Это был не сон. Он действительно поцеловал ее, превратив ее злость в умиротворение и теплоту в душе. Керри была так спокойна, что с трудом могла представить, что всего несколько минут назад она в ярости. Лука улыбнулся ей на прощанье и вышел на улицу, залитую послеполуденным солнцем.

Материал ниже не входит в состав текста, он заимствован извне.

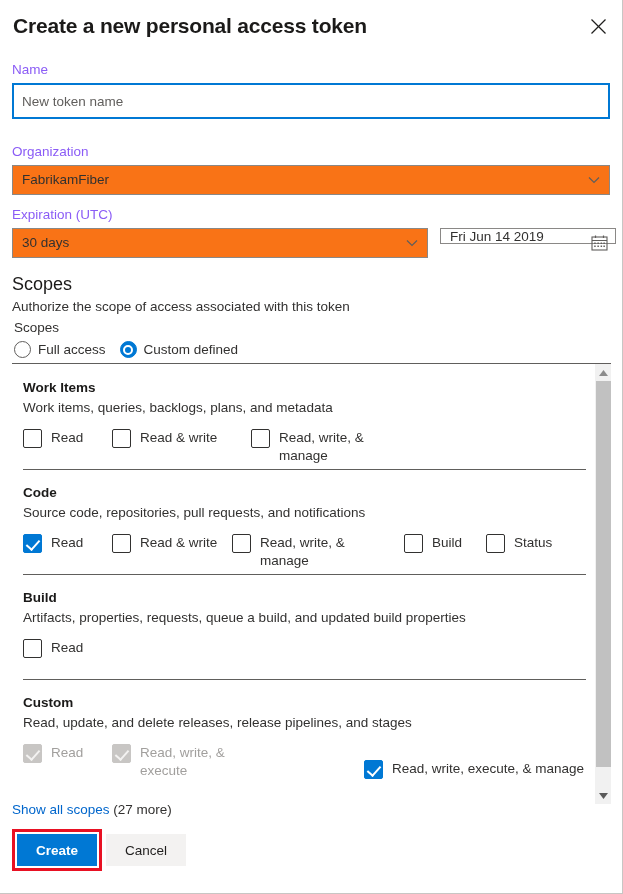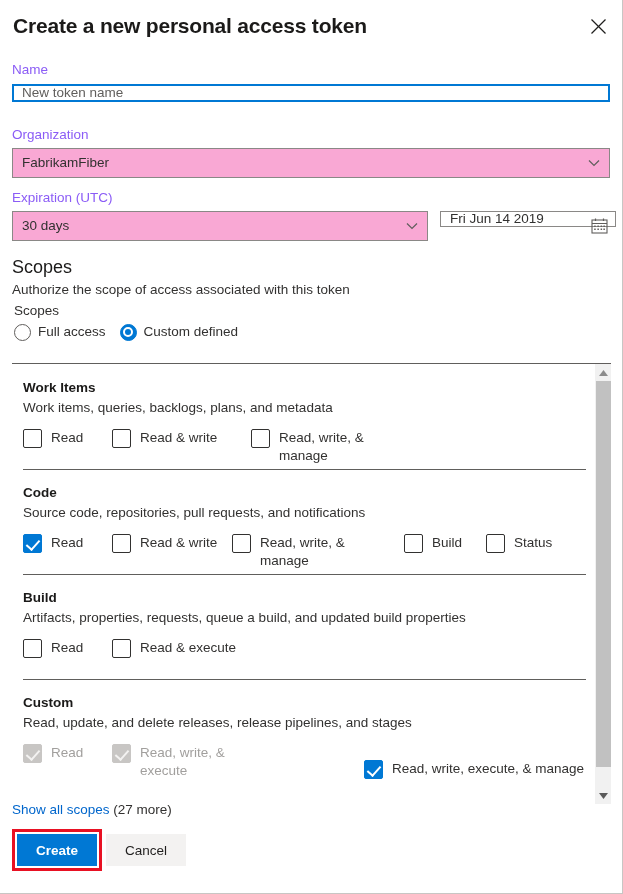--- a/index.html
+++ b/index.html
@@ -57,7 +57,7 @@
   }
   .text-input {
     width: 100%;
-    height: 18px;
+    height: 36px;
     padding: 0 9px;
     font-size: 13.5px;
     font-family: "Liberation Sans", sans-serif;

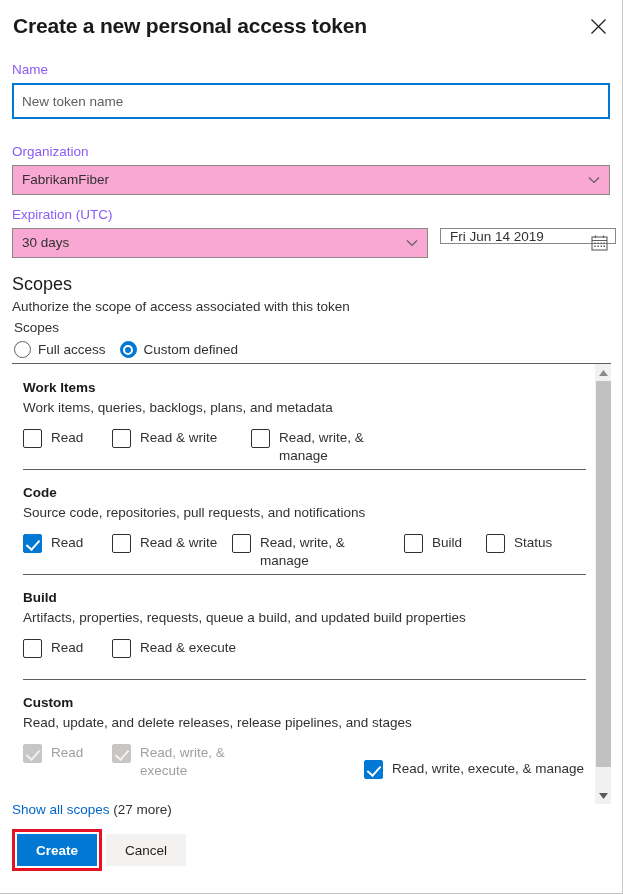--- a/index.html
+++ b/index.html
@@ -75,7 +75,7 @@
     width: 100%;
     height: 30px;
     border: 1px solid #8a8886;
-    background: #f9a8d4;
+    background: #f97316;
     display: flex;
     align-items: center;
     padding: 0 30px 0 9px;

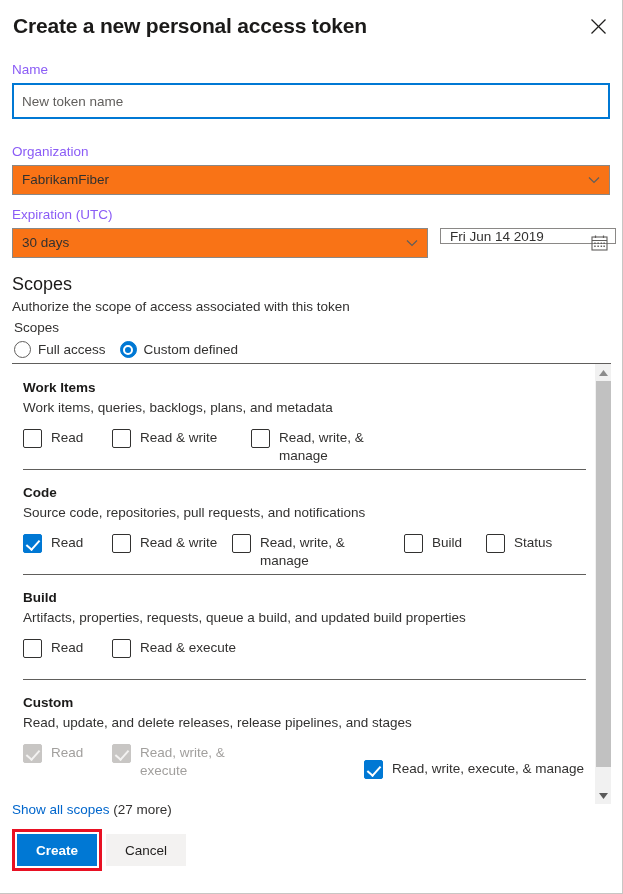--- a/index.html
+++ b/index.html
@@ -497,10 +497,6 @@
               <span class="cb"></span>
               <span class="cb-label">Read</span>
             </div>
-            <div class="cb-item" style="position: absolute; left: 89px; top: 0px;">
-              <span class="cb"></span>
-              <span class="cb-label">Read &amp; execute</span>
-            </div>
           </div>
         </div>
         <div class="scope-group">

Керри опустила голову на грудь и медленно выдохнула. «Дааа, этот мужчина умеет целоваться». Она вернулась в гостиную и села на диван. Керри чувствовала, что сейчас энергия била из нее ключом. Она оглядела осколки стекла и керамики, валяющиеся по всему полу, но решила, что это она сможет убрать и попозже. Она поставила диск «Лучшие песни Роберта Пальмера» и выбрала песню "Bad Case of Loving You" и стала готовить себе ленч, подпевая музыке, включенной на полную громкость.

A hot summer night,
fell like a net
I've gotta find my baby yet
I need you to soothe my head
Turn my blue heart to red
Doctor, doctor give me the news
I've got a bad case of lovin' you
No pill's gonna cure my ill
I've got a bad case of lovin' you...

Лука хотел остаться. Он чувствовал, что почти готов к этому. Но почти не считается. Не то чтобы, он не хотел ее - он хотел. Керри была первой женщиной, которую он хотел за многие годы. Но это все было неправильно. И к тому же он предпочитал заниматься любовью с абсолютно трезвыми женщинами.